A cold front moves faster, overtakes the warm front, forces
warm air upward, and ceases the cyclone (occluded front).
Climate
Climate is a summary of the weather in a region.
The most significant weather elements are temperature and
precipitation.
Tropical climates. Near the equator, the insolation is the
highest, a lot of evaporation and rains.
At horse latitudes (~30O S & N), winds are calm, air
moves downward, less moisture, drier weather.
Mid-latitude climates. Moderate average temperatures with
great variations between seasons.
Northern hemisphere: Air from the Pacific rises up above the
mountains, rain on the western side, drier on the eastern.
Climatic Changes
Daily, seasonal, and yearly weather changes are due to
variations, sometimes not well understood, in the
atmospheric physical parameters.
Climatic changes are rare (for example, ice ages).
Little ice age 16451715 due to lower solar activity.
Ice age ~1800 years ago due to ~4 km ice sheets covering
both Europe and North America.
Warming since the end of the 19th century.
Origin: periodic changes in the tilt of the Earth’s rotation
axis.
The basic reason is thought to be insolation of polar
regions (Milankovitch hypothesis).
Hydrosphere
~70% of the Earth’s surface is covered by oceans and
connected seas, which are full of life.
Surface water evaporates and influences weather.
Water absorbs solar energy and distributes it around the
world.
Oceans are large basins bounded by continents.
An ocean bottom gradually slopes down to ~130m with an
average width of 65 km (varying from 1 to 1000 km).
This continental shelf turns into continental slope (down to
~2 km), which joins the abyssal plain via continental rise.

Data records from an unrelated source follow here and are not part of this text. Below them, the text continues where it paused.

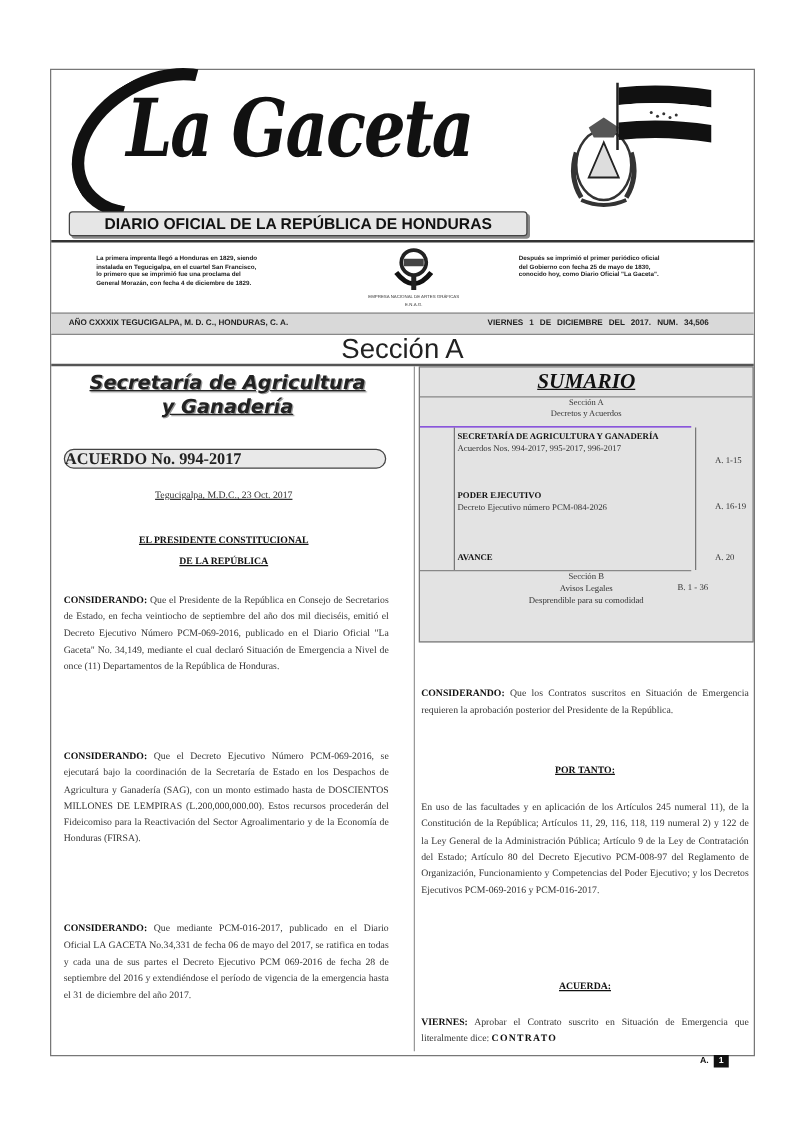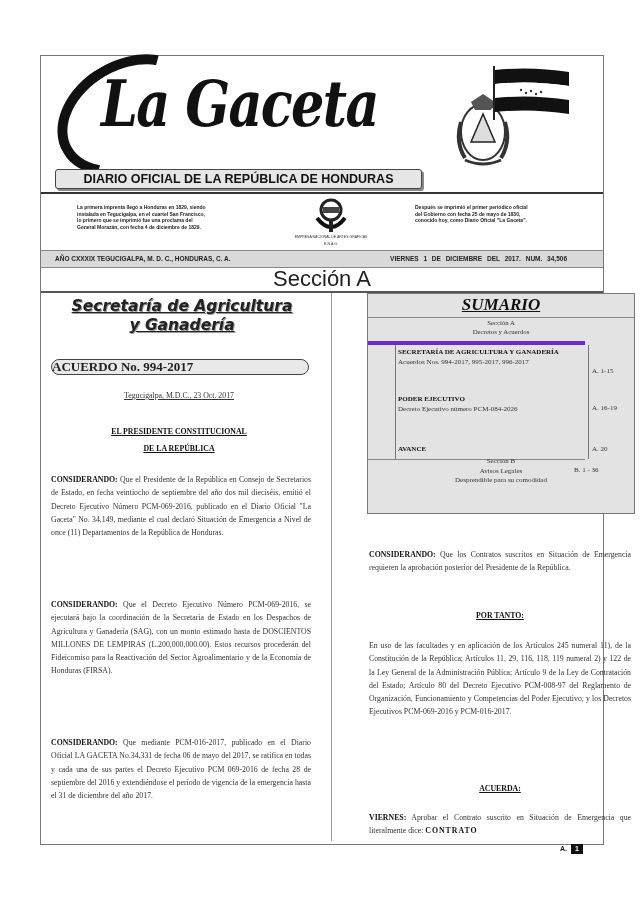--- a/index.html
+++ b/index.html
@@ -23,7 +23,7 @@
     .section-title { position: absolute; left: 0; top: 211px; width: 562px; height: 24px; text-align: center; font-family: "Liberation Sans", sans-serif; font-size: 22px; line-height: 24px; color: #222; }
     .col-divider-top { position: absolute; left: 0; top: 235px; width: 562px; border-top: 2px solid #555; }
     .col-left { position: absolute; left: 0; top: 237px; width: 290px; height: 548px; border-right: 1px solid #999; }
-    .col-right { position: absolute; left: 291px; top: 237px; width: 271px; height: 548px; margin-left: 32px; }
+    .col-right { position: absolute; left: 291px; top: 237px; width: 271px; height: 548px; }
     .sec-heading { position: absolute; left: 10px; top: 4px; width: 262px; text-align: center; font-family: "DejaVu Sans", sans-serif; font-style: italic; font-weight: bold; font-size: 15.5px; line-height: 19px; color: #222; text-decoration: underline; text-shadow: 1px 1px 0 #999; }
     .acuerdo-pill { position: absolute; left: 10px; top: 66px; width: 256px; height: 14px; border: 1.5px solid #444; border-radius: 8px; background: #e9e9e9; font-weight: bold; font-size: 13px; line-height: 14px; text-align: left; color: #222; }
     .para { position: absolute; font-size: 7.8px; line-height: 13.3px; text-align: justify; color: #333; }

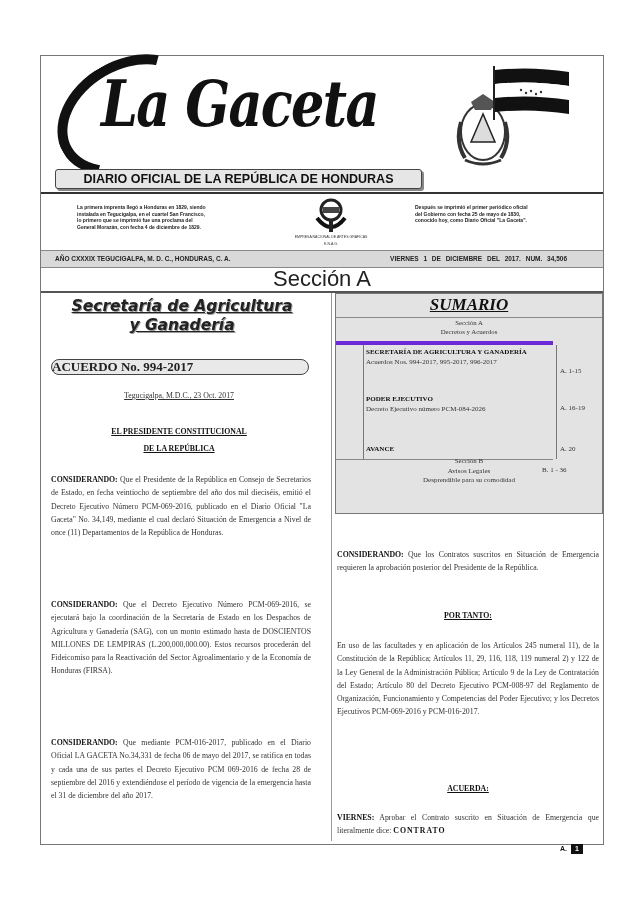--- a/index.html
+++ b/index.html
@@ -32,7 +32,7 @@
     .sumario { position: absolute; left: 3px; top: 0; width: 268px; height: 221px; border: 1px solid #777; background: #e3e3e3; box-sizing: border-box; }
     .sumario-title { position: absolute; left: 0; top: 1px; width: 266px; text-align: center; font-weight: bold; font-style: italic; font-size: 17px; line-height: 20px; text-decoration: underline; color: #111; border-bottom: 1px solid #888; height: 22px; }
     .sumario-sub { position: absolute; left: 0; top: 24px; width: 266px; text-align: center; font-size: 6.8px; line-height: 9px; color: #333; }
-    .sumario-table { position: absolute; left: 0; top: 47px; width: 217px; height: 114px; border-top: 4px solid #6d28d9; border-bottom: 1px solid #888; }
+    .sumario-table { position: absolute; left: 0; top: 47px; width: 217px; height: 114px; border-top: 1px solid #6d28d9; border-bottom: 1px solid #888; }
     .sum-gutter { position: absolute; left: 0; top: 0; width: 27px; height: 114px; border-right: 1px solid #777; }
     .sum-pagecol { position: absolute; left: 220px; top: 0; width: 46px; height: 114px; border-left: 1px solid #777; }
     .sum-item { position: absolute; left: 30px; width: 188px; font-size: 7px; line-height: 9.5px; color: #333; }

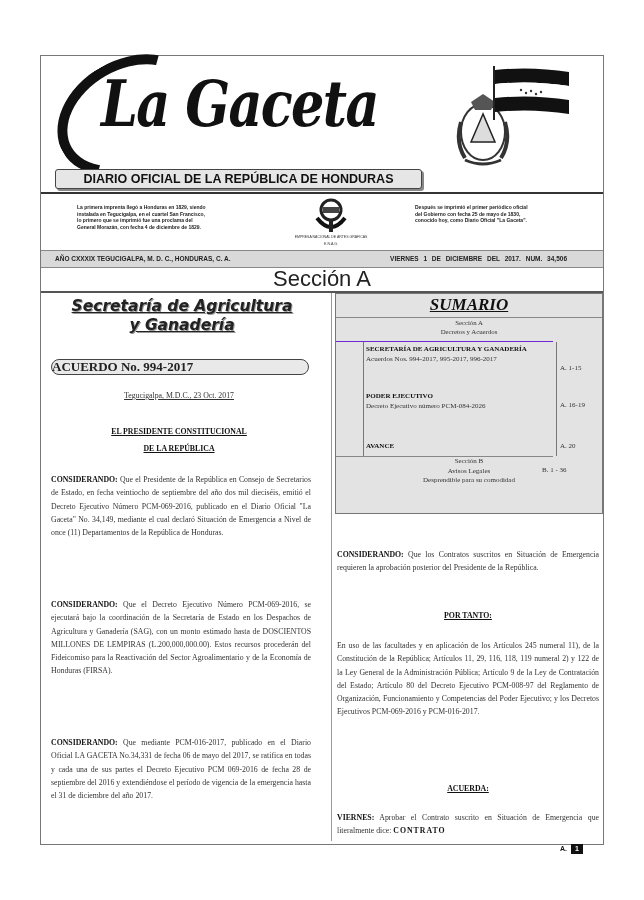--- a/index.html
+++ b/index.html
@@ -37,7 +37,7 @@
     .sum-pagecol { position: absolute; left: 220px; top: 0; width: 46px; height: 114px; border-left: 1px solid #777; }
     .sum-item { position: absolute; left: 30px; width: 188px; font-size: 7px; line-height: 9.5px; color: #333; }
     .sum-item .hd { font-weight: bold; color: #111; }
-    .sum-page { position: absolute; left: 224px; width: 40px; font-size: 7px; line-height: 9.5px; color: #333; }
+    .sum-page { position: absolute; left: 236px; width: 40px; font-size: 7px; line-height: 9.5px; color: #333; }
     .sum-secb { position: absolute; left: 0; top: 163px; width: 266px; font-size: 7px; line-height: 9.5px; color: #333; text-align: center; }
     .sum-secb-page { position: absolute; left: 206px; top: 172px; font-size: 7px; color: #333; }
     .footer-page { position: absolute; left: 560px; top: 844px; height: 10px; font-family: "Liberation Sans", sans-serif; font-size: 7px; line-height: 10px; font-weight: bold; color: #111; }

Oceans average depth is ~3.7 km.
Marianas Trenches – 11 km below the surface.
Ocean Currents
Two ways oceans affect climate:
• Store heat (the first few meters contain more heat than
the entire atmosphere).
• Surface currents, produced by friction of air and water.
Heat transfer between air and water can exceed the rate of
arriving solar energy at the Earth.
This is why continents are cooler in winters than coastal
regions and islands.
Surface currents are wind-driven and mostly parallel to
major wind streams and form equatorial current.
This current runs into South America in the Atlantics and
into the East Indies in the Pacific.
Ocean Currents
At each of the contacts the current divides into 2 parts.
One flows to the south, the other one to the north.
Then westerlies drive them eastward across the oceans.
This mechanism produces 4 large whirlpools.
The Gulf Stream
Gulf Stream is a warm current moving partly into the Gulf
of Mexico, partly straight north along the US eastern coast.
It splits on the European side: one part moves south and
completes the whirl, the other one moves into the Arctic
Ocean.
Gulf Stream makes climate of NW Europe milder.
Summary
Earth’s atmosphere was developed over a large period of
time and is hospitable for life due to the right distance
from the Sun.
Weather is mostly due to the large amount of vaporized
water and winds, which exist due to the planet rotation
and uneven distribution of continents and oceans.
Water in oceans generally follows the wind directions and
is affected by the current distribution of continents.